(Beginning of GIVEN DATA)

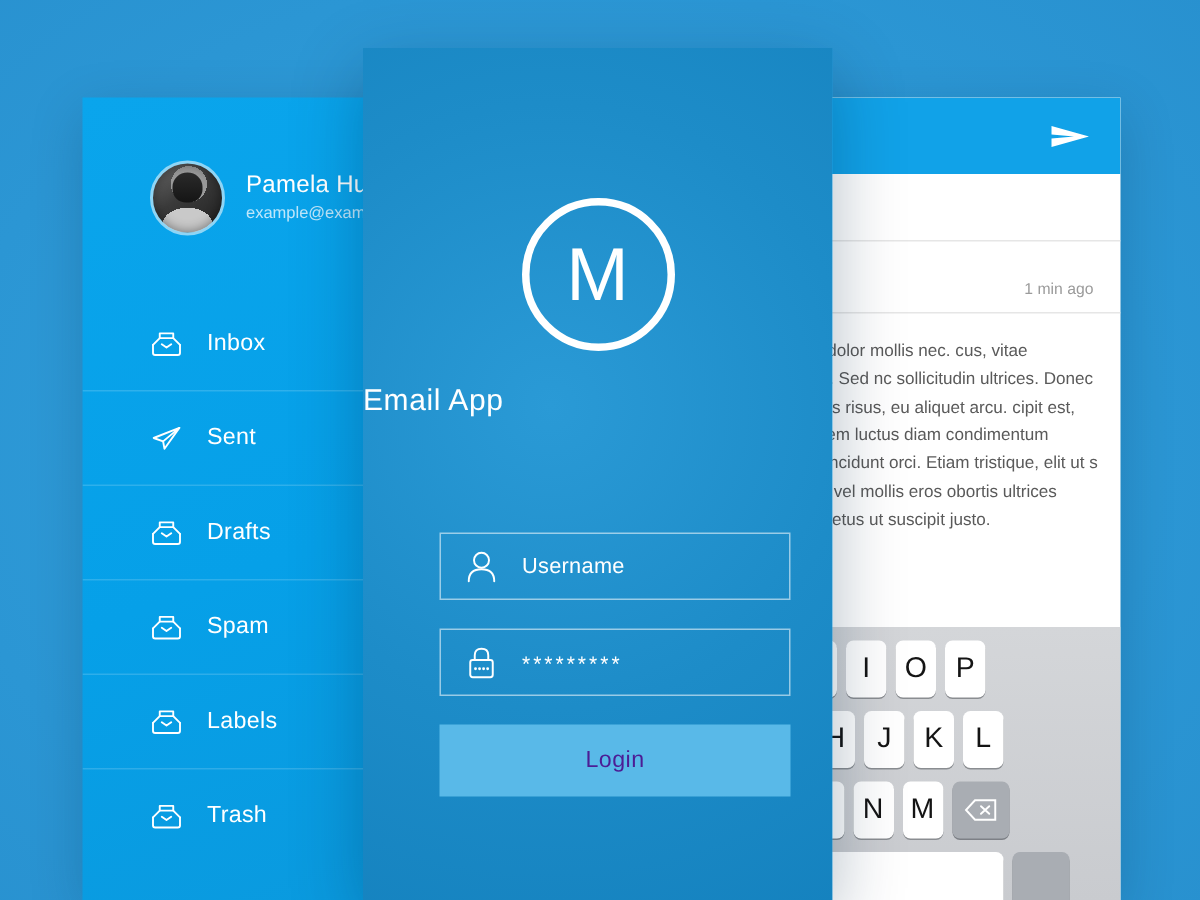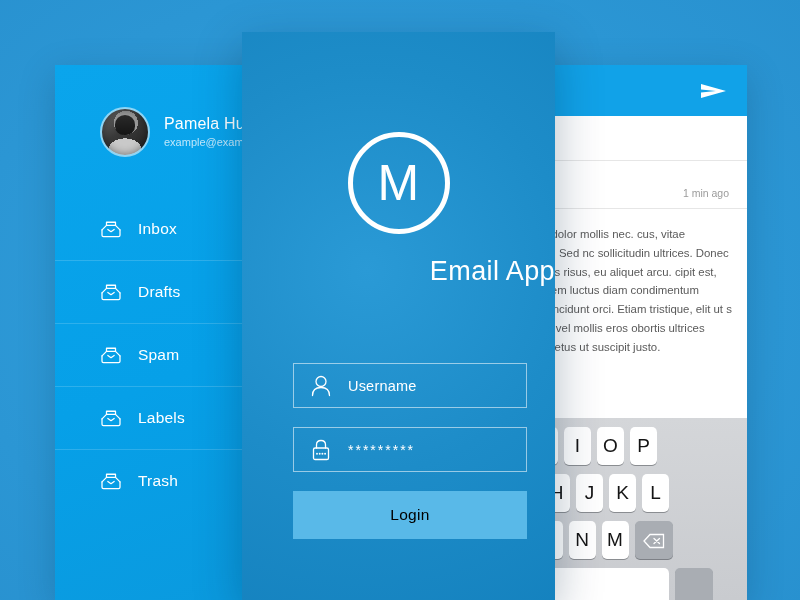--- a/index.html
+++ b/index.html
@@ -241,23 +241,23 @@
   }
   .logo-letter {
     color: #ffffff;
     font-size: 50px;
     line-height: 1;
     font-family: "Liberation Sans", sans-serif;
     letter-spacing: 0.5px;
   }
   .app-title {
     margin-top: 22px;
-    text-align: right;
-    color: #ffffff;
-    font-size: 27px;
+    text-align: left;
+    color: #ffffff;
+    font-size: 20px;
     letter-spacing: 0.4px;
   }
 
   .form-area { margin-top: 76px; padding: 0 28px; margin-left: 23px; }
   .field {
     height: 45px;
     border: 1px solid rgba(255,255,255,0.55);
     display: flex;
     align-items: center;
     padding-left: 16px;
@@ -274,21 +274,21 @@
   .field-text.masked {
     font-size: 14px;
     letter-spacing: 2px;
   }
   .login-button {
     height: 48px;
     background: #59b9e8;
     display: flex;
     align-items: center;
     justify-content: center;
-    color: #000000;
+    color: #4c1d95;
     font-size: 15.5px;
     letter-spacing: 0.3px;
     margin-top: 6px;
     cursor: pointer;
     border: none;
     width: 100%;
     font-family: "Liberation Sans", sans-serif;
   }
 </style>
 </head>
@@ -313,20 +313,29 @@
           <svg viewBox="0 0 24 20" width="22" height="18" fill="none" stroke="#ffffff" stroke-width="1.4" stroke-linejoin="round" stroke-linecap="round">
             <path d="M2 11 L2 17 Q2 18.5 3.6 18.5 L20.4 18.5 Q22 18.5 22 17 L22 11"></path>
             <path d="M2 11 L7 6 L17 6 L22 11"></path>
             <path d="M7 6 L7 2.5 L17 2.5 L17 6"></path>
             <path d="M8.5 10.5 L12 13 L15.5 10.5"></path>
           </svg>
         </span>
         <span class="nav-label">Inbox</span>
       </div>
 
+      <div class="nav-item">
+        <span class="nav-icon">
+          <svg viewBox="0 0 24 20" width="22" height="18" fill="none" stroke="#ffffff" stroke-width="1.4" stroke-linejoin="round" stroke-linecap="round">
+            <path d="M21.5 2.5 L2.5 10 L9.5 12.5 L21.5 2.5 Z"></path>
+            <path d="M9.5 12.5 L10.5 18 L21.5 2.5"></path>
+          </svg>
+        </span>
+        <span class="nav-label">Sent</span>
+      </div>
 
       <div class="nav-item">
         <span class="nav-icon">
           <svg viewBox="0 0 24 20" width="22" height="18" fill="none" stroke="#ffffff" stroke-width="1.4" stroke-linejoin="round" stroke-linecap="round">
             <path d="M2 11 L2 17 Q2 18.5 3.6 18.5 L20.4 18.5 Q22 18.5 22 17 L22 11"></path>
             <path d="M2 11 L7 6 L17 6 L22 11"></path>
             <path d="M7 6 L7 2.5 L17 2.5 L17 6"></path>
             <path d="M8.5 10.5 L12 13 L15.5 10.5"></path>
           </svg>
         </span>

(End of GIVEN DATA)

GOAL OF THE EXERCISE: Your output must match the records word for word, apart from the images, which are left out.

REPLY:
--- a/index.html
+++ b/index.html
@@ -241,23 +241,23 @@
   }
   .logo-letter {
     color: #ffffff;
     font-size: 50px;
     line-height: 1;
     font-family: "Liberation Sans", sans-serif;
     letter-spacing: 0.5px;
   }
   .app-title {
     margin-top: 22px;
-    text-align: right;
-    color: #ffffff;
-    font-size: 27px;
+    text-align: left;
+    color: #ffffff;
+    font-size: 20px;
     letter-spacing: 0.4px;
   }
 
   .form-area { margin-top: 76px; padding: 0 28px; margin-left: 23px; }
   .field {
     height: 45px;
     border: 1px solid rgba(255,255,255,0.55);
     display: flex;
     align-items: center;
     padding-left: 16px;
@@ -274,21 +274,21 @@
   .field-text.masked {
     font-size: 14px;
     letter-spacing: 2px;
   }
   .login-button {
     height: 48px;
     background: #59b9e8;
     display: flex;
     align-items: center;
     justify-content: center;
-    color: #000000;
+    color: #4c1d95;
     font-size: 15.5px;
     letter-spacing: 0.3px;
     margin-top: 6px;
     cursor: pointer;
     border: none;
     width: 100%;
     font-family: "Liberation Sans", sans-serif;
   }
 </style>
 </head>
@@ -313,20 +313,29 @@
           <svg viewBox="0 0 24 20" width="22" height="18" fill="none" stroke="#ffffff" stroke-width="1.4" stroke-linejoin="round" stroke-linecap="round">
             <path d="M2 11 L2 17 Q2 18.5 3.6 18.5 L20.4 18.5 Q22 18.5 22 17 L22 11"></path>
             <path d="M2 11 L7 6 L17 6 L22 11"></path>
             <path d="M7 6 L7 2.5 L17 2.5 L17 6"></path>
             <path d="M8.5 10.5 L12 13 L15.5 10.5"></path>
           </svg>
         </span>
         <span class="nav-label">Inbox</span>
       </div>
 
+      <div class="nav-item">
+        <span class="nav-icon">
+          <svg viewBox="0 0 24 20" width="22" height="18" fill="none" stroke="#ffffff" stroke-width="1.4" stroke-linejoin="round" stroke-linecap="round">
+            <path d="M21.5 2.5 L2.5 10 L9.5 12.5 L21.5 2.5 Z"></path>
+            <path d="M9.5 12.5 L10.5 18 L21.5 2.5"></path>
+          </svg>
+        </span>
+        <span class="nav-label">Sent</span>
+      </div>
 
       <div class="nav-item">
         <span class="nav-icon">
           <svg viewBox="0 0 24 20" width="22" height="18" fill="none" stroke="#ffffff" stroke-width="1.4" stroke-linejoin="round" stroke-linecap="round">
             <path d="M2 11 L2 17 Q2 18.5 3.6 18.5 L20.4 18.5 Q22 18.5 22 17 L22 11"></path>
             <path d="M2 11 L7 6 L17 6 L22 11"></path>
             <path d="M7 6 L7 2.5 L17 2.5 L17 6"></path>
             <path d="M8.5 10.5 L12 13 L15.5 10.5"></path>
           </svg>
         </span>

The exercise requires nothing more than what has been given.